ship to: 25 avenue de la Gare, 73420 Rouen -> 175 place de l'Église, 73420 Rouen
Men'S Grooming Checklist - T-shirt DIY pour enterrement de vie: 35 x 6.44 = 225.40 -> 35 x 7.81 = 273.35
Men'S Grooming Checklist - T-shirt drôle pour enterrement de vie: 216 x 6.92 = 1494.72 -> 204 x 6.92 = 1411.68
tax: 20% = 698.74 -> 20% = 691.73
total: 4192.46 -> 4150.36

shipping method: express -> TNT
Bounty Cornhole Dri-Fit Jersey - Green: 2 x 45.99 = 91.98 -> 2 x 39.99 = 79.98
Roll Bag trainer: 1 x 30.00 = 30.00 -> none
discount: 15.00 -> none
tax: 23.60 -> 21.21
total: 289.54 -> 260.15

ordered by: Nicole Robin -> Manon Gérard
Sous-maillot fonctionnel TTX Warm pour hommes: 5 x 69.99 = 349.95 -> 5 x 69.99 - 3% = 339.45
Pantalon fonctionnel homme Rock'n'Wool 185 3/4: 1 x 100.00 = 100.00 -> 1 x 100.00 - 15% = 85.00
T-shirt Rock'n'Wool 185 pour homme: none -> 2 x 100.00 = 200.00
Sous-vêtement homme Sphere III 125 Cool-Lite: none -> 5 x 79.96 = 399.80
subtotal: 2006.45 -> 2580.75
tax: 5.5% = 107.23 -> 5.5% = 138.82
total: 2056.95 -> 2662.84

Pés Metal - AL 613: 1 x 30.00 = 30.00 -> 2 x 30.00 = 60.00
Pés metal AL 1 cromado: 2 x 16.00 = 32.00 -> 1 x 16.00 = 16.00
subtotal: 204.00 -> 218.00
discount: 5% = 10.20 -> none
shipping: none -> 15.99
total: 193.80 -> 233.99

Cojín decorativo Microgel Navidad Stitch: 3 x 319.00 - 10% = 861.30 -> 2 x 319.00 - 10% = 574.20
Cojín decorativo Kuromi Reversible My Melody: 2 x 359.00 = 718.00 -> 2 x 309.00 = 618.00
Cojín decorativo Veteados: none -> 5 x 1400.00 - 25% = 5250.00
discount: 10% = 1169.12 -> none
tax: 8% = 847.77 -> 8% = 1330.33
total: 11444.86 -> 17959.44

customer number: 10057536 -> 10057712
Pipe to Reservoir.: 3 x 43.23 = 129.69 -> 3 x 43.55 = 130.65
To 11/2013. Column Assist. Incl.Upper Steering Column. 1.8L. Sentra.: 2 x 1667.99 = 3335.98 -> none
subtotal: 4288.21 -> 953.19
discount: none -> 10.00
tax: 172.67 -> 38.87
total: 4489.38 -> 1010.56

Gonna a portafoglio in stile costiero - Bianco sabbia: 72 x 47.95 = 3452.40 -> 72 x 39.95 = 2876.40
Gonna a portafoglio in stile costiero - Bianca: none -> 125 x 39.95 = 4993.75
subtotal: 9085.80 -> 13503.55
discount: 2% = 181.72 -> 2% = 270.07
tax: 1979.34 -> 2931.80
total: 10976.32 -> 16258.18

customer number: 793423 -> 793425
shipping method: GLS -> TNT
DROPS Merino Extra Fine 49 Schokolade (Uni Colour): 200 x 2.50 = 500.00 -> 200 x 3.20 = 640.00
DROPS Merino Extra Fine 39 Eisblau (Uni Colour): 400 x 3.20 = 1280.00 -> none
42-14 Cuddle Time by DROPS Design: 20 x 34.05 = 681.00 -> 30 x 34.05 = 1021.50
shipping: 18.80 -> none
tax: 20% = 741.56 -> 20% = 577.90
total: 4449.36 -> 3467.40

•••••

**PROBLEM REQUIREMENTS:** Go through the lines above and copy any that contain "method".

**REPLY TO THE TASK:**
shipping method: express -> TNT
shipping method: GLS -> TNT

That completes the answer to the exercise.